Lo primero ha sido la respuesta  concordada en la inmensa mayoría de las comunas del país hasta culminar en la asamblea de la calle Bulnes,  en Santiago con una multitud de cerca de 30.000 asistentes. La conmemoración  llena de alegría recordó plenamente el espíritu del plesbicito de 1988.

Lo segundo fue el sentido unitario que no se había logrado hasta la fecha por  negligencias  mutuas de los partidos, o mejor dicho, de algunos dirigentes o las autoridades de algunos partidos de oposición. Creo sinceramente que podemos tener fe en un futuro para reforzar el sentido fundacional de la centro-izquierda que  permita volver  a derrotar a la Derecha.

Lo tercero ha sido la tremenda frialdad de los personeros de Gobierno y los partidos  oficialistas para celebrar también el triunfo del NO en circunstancia que la inmensa mayoría de ellos sustentaron la dictadura desde el mismo día del golpe Cívico Militar de la Derecha.

Lo hicieron  bajo la consigna que es una fiesta republicana que a todos pertenece y apoyados de una capacidad publicitaria pocas veces vista.   Conozco desde hace mucho tiempo a los más antiguos  del oficialismo y los respeto por lo inteligente y capaces de hacer esta jugada, pero en verdad, es un exceso en la interpretación de la historia que supera la seriedad de la política. Parece una farándula hablada en esperanto.

Lo  último que quiero mencionar es que a partir de ahora tenemos todos los partidos de oposición la tarea de responderle a quienes celebramos los 30 años sinceramente con un compromiso de unidad mañana mismo.

No podemos dejar de recoger el mensaje que nos emitió mayoritariamente el pueblo chileno.

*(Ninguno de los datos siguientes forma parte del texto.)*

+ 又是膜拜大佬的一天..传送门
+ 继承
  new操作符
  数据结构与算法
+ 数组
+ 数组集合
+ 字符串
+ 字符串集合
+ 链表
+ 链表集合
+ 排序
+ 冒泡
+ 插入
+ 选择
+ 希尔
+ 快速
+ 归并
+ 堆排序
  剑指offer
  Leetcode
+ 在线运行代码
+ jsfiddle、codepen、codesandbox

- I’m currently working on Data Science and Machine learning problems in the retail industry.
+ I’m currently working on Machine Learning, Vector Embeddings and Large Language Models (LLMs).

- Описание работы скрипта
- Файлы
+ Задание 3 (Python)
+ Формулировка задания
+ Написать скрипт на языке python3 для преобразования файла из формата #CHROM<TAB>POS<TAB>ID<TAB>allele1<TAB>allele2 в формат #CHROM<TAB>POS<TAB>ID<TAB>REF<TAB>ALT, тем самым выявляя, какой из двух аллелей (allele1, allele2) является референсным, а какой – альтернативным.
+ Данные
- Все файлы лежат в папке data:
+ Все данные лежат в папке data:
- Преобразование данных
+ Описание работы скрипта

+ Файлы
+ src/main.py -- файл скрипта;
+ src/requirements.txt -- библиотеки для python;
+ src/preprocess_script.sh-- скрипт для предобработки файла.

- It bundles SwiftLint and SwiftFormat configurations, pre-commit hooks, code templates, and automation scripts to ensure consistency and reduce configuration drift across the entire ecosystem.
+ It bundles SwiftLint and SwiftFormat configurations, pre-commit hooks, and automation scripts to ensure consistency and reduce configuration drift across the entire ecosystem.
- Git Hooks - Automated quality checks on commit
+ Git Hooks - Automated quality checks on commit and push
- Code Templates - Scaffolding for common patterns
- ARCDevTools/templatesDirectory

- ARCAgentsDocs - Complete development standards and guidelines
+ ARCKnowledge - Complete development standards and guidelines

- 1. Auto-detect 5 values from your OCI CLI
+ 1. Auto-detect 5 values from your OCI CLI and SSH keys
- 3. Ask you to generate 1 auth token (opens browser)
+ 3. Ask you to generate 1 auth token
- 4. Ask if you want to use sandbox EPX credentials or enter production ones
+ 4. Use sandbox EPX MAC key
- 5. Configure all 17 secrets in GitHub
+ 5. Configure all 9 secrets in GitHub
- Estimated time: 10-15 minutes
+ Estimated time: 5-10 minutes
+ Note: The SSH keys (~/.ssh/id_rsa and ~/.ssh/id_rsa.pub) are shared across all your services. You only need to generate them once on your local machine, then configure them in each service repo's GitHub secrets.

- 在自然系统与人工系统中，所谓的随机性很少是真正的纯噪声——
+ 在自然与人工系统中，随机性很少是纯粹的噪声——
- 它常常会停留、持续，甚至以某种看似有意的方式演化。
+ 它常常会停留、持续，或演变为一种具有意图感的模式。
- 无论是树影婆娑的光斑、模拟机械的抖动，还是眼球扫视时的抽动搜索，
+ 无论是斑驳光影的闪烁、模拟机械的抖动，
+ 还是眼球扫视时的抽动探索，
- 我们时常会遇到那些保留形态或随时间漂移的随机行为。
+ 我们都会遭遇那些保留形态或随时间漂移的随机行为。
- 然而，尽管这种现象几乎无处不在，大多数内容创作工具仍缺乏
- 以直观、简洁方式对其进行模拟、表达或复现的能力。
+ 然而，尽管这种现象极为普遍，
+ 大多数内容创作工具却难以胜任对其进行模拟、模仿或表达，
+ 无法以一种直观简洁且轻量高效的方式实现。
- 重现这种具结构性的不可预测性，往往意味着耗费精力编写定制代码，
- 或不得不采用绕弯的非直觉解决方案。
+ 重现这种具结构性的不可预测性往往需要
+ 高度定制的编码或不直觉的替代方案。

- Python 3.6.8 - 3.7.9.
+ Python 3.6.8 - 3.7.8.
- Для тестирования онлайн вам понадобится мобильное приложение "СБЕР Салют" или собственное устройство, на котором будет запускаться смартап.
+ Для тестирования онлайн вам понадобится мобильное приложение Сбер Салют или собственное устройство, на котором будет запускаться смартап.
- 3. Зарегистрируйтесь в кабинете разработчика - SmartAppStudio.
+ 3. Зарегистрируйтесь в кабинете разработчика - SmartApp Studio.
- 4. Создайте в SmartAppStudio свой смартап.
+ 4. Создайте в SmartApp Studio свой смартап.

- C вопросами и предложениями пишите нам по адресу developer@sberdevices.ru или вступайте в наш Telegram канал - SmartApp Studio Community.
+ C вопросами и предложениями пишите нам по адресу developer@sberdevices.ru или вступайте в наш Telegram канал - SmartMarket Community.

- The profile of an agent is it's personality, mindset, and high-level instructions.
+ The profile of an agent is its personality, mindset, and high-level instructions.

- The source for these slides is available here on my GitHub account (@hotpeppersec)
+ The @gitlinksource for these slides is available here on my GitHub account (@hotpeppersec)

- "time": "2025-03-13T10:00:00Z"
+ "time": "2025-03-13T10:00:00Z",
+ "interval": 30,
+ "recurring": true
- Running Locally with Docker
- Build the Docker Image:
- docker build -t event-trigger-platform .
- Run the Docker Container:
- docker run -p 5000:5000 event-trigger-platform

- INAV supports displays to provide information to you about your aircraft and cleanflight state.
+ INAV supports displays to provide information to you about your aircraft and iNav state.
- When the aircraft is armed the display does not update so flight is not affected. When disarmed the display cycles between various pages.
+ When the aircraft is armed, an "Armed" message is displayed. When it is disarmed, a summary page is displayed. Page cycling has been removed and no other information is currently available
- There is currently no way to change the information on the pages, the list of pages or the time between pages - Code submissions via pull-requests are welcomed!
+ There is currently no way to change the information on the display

Sigo pensando que nuestro apoyo a los temas que nos solicita el gobierno lo podemos entregar desde el Congreso como siempre en la historia de Chile sin confundir a la ciudadanía.

Espero que la Directiva Nacional o el Consejo Nacional fijemos un rumbo claro en la Centro-izquierda, si eso se plantea claramente tendremos la autoridad moral y política para exigirle a otras fuerzas para actuar de la misma manera. En nuestro partido es posible lograrlo con un camino claro.

Trabajo sin reposo por la unidad y claridad.

Ideas claras en nuestra identidad comunitaria.

Consecuencia de vida para pensar y vivir de la misma manera.

Fraternidad y respeto entre nuestros camaradas.

Manos limpias, obligación de todos.

Unidad interna en libertad disciplinada.